Crawling Isn't Attacking: A Live-Fire DAST Benchmark

NOTE

KLUE is Shellvoide's autonomous pentesting platform. This is a dynamic-testing benchmark: no source code, no credentials, just four tools hitting a running application from the outside, the way an anonymous attacker would. The target was a live OWASP Juice Shop at jshop.mate.academy. Every finding below was reproduced by hand against that live app before it was counted. We grade ourselves on the same curve as everyone else.

A static analyzer reads your code. A dynamic one has to break in. That difference is the whole story of this post.

We recently benchmarked four SAST tools against the source of OWASP Juice Shop, and the thing that sank the worst performer was noise: hundreds of findings, the overwhelming majority false, burying the real bugs. Dynamic application security testing (DAST) is a different animal with a different reputation. A DAST tool never sees a line of source. It points a crawler at the running app, maps whatever endpoints it can reach, fires a library of payloads at them, and reads the responses for evidence: a database error, a reflected tag, a header that should be there and isn't.

So the question we cared about wasn't "how noisy is it." With DAST, the question that actually decides the outcome is colder: can the tool even get to the vulnerability in the first place? A signature is useless against an endpoint the crawler never found, behind an authentication wall it never crossed, exploiting a flaw that only exists when you chain two requests together. We wanted to see how that plays out on a real, modern, single-page app, not a static HTML testbed.

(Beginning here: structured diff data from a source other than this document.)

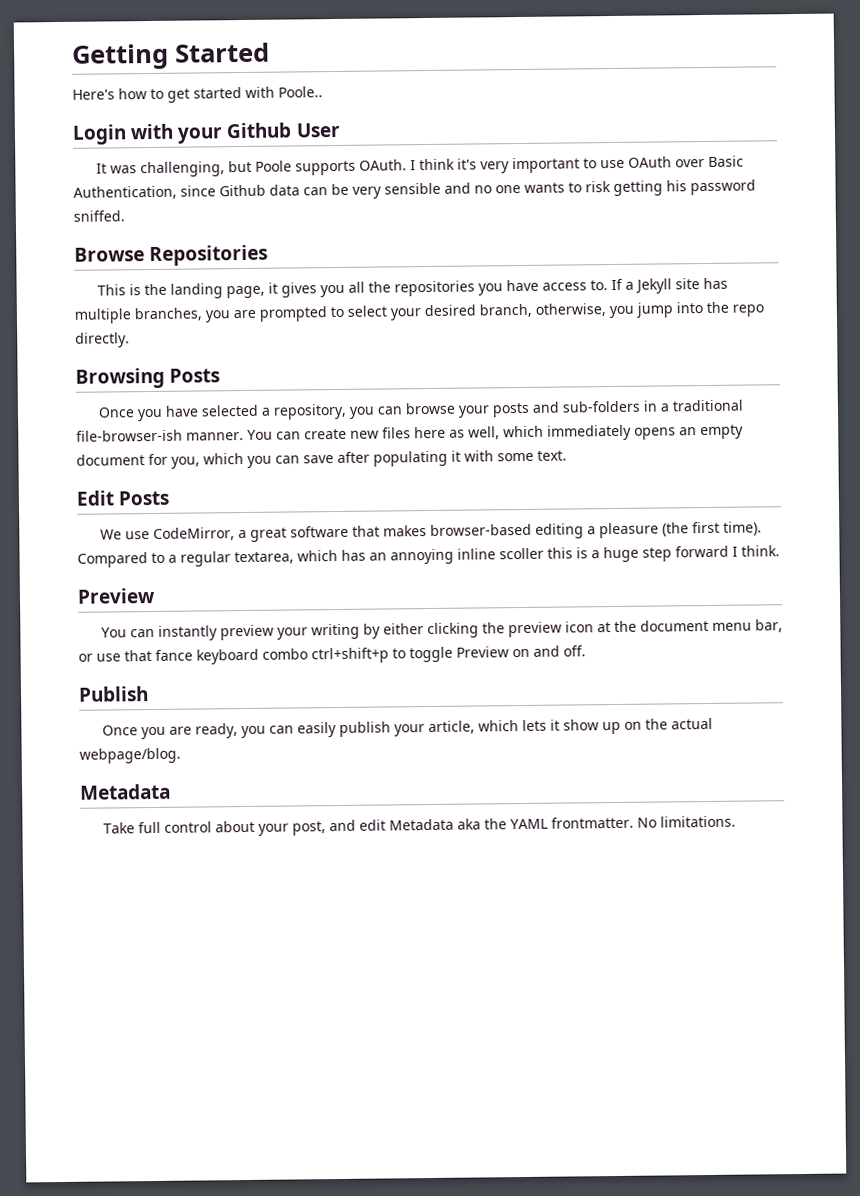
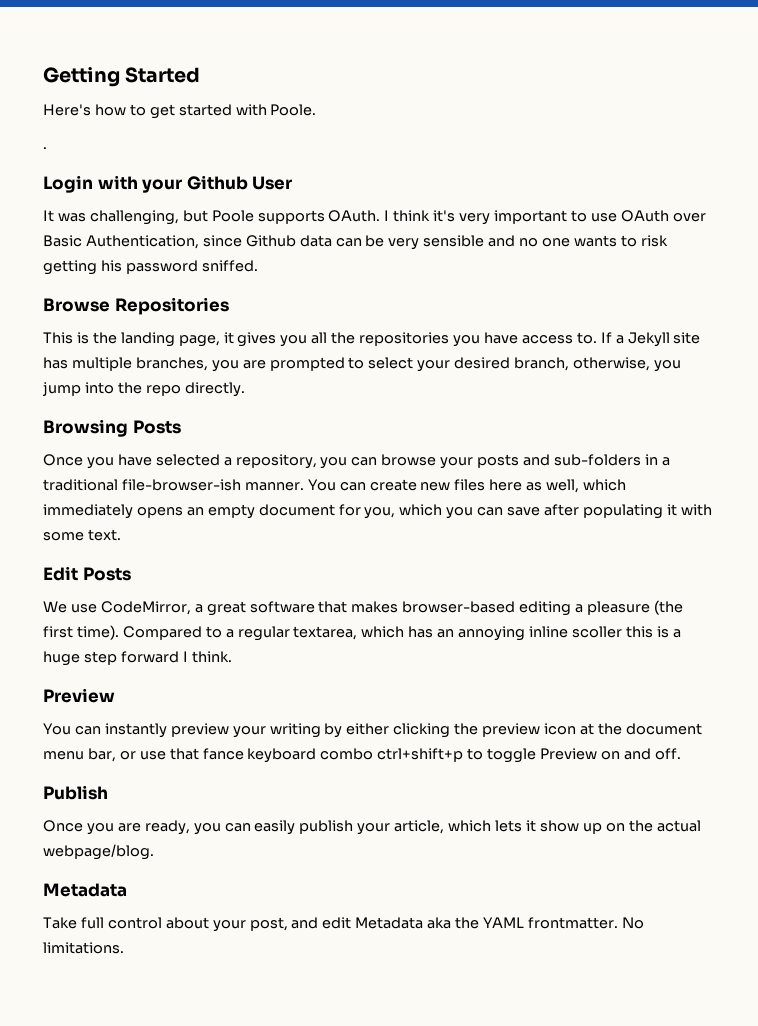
[278,86,323,98] Poole.. -> [270,104,317,116] [43,147,47,149] Poole. // .

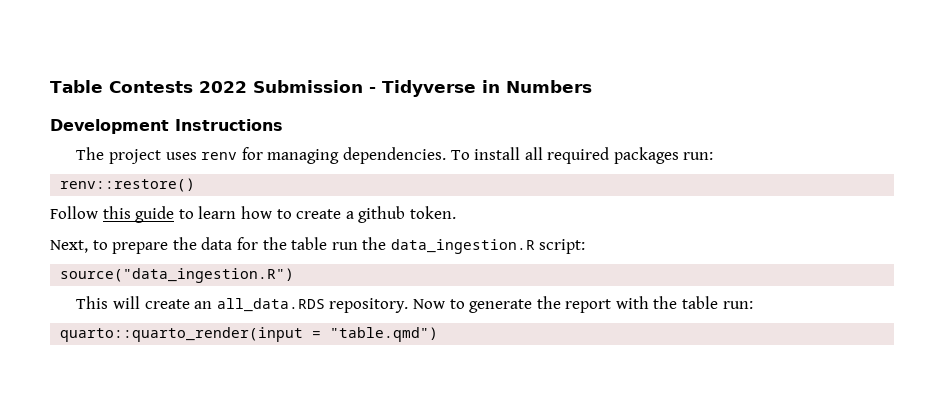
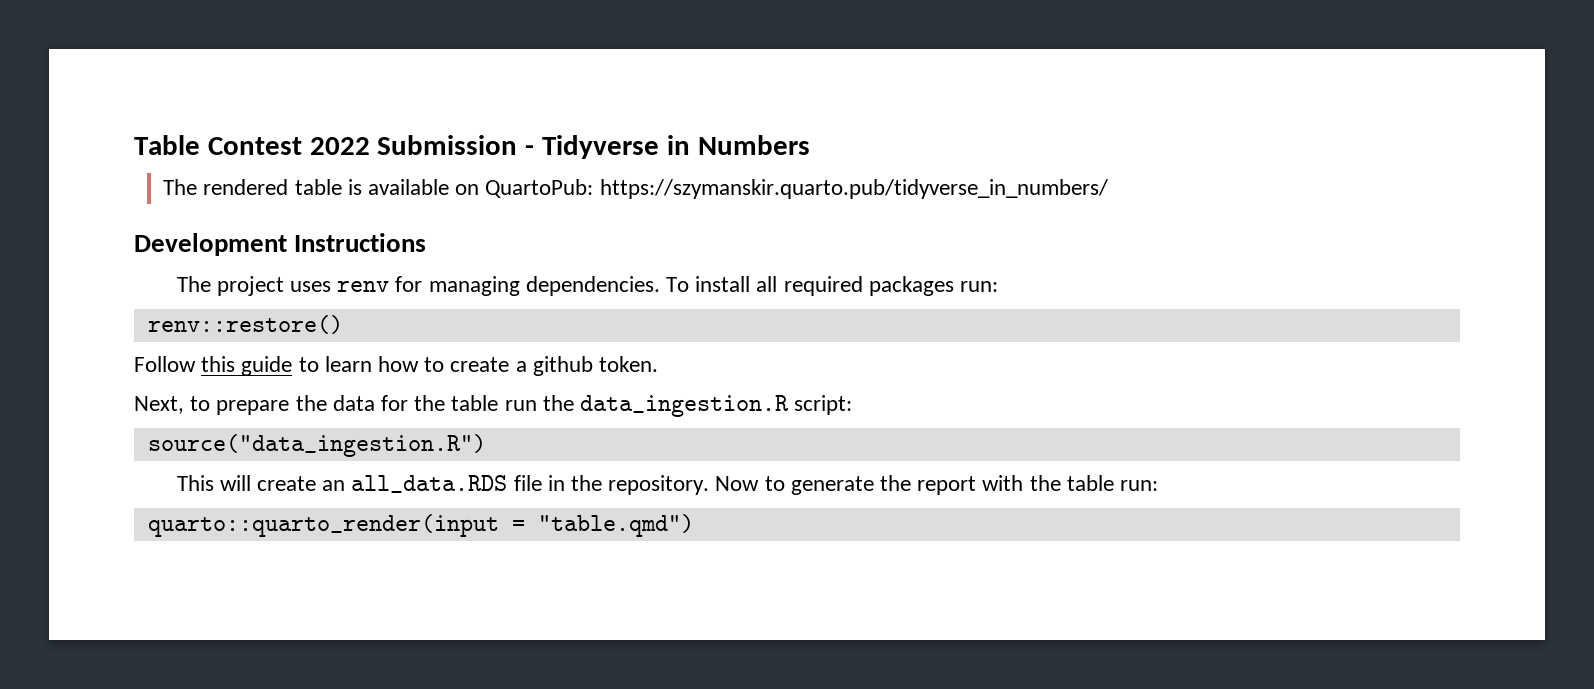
[108,81,193,93] Contests -> [207,137,302,155] Contest
(592, 86) none -> [163,179,1108,199] // The rendered table is available on QuartoPub: https://szymanskir.quarto.pub/tidyverse_in_numbers/
(325, 305) none -> [513,475,603,491] file in the

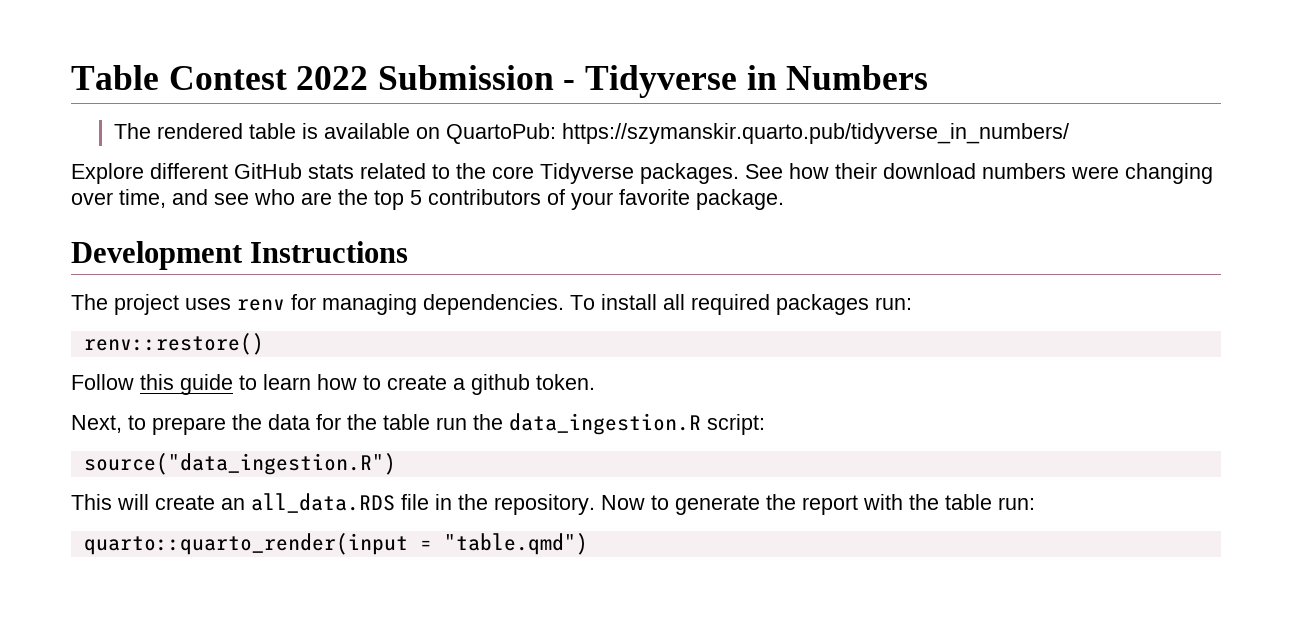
(1108, 189) none -> [71,163,1213,184] [71,189,784,210] // Explore different GitHub stats related to the core Tidyverse packages. See how their download numbers were changing over time, and see who are the top 5 contributors of your favorite package.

Four tools, one live target, every finding scored against the same hand-built answer key:

OWASP ZAP 2.17.0, the open-source baseline.
Burp Suite, the scanner inside the tool most working pentesters use daily.
Acunetix by Invicti, a commercial enterprise DAST engine.
KLUE, Shellvoide's AI-driven dynamic testing platform.

The test rig

Before scoring anything, we walked the live application by hand and wrote down every vulnerability a tool could observe from the outside: injection, broken access control, authentication and session flaws, misconfiguration, cryptographic weakness, exposed components, business-logic abuse. That manual inventory came to 37 distinct, dynamically-reachable vulnerabilities, and it's the yardstick for everything that follows.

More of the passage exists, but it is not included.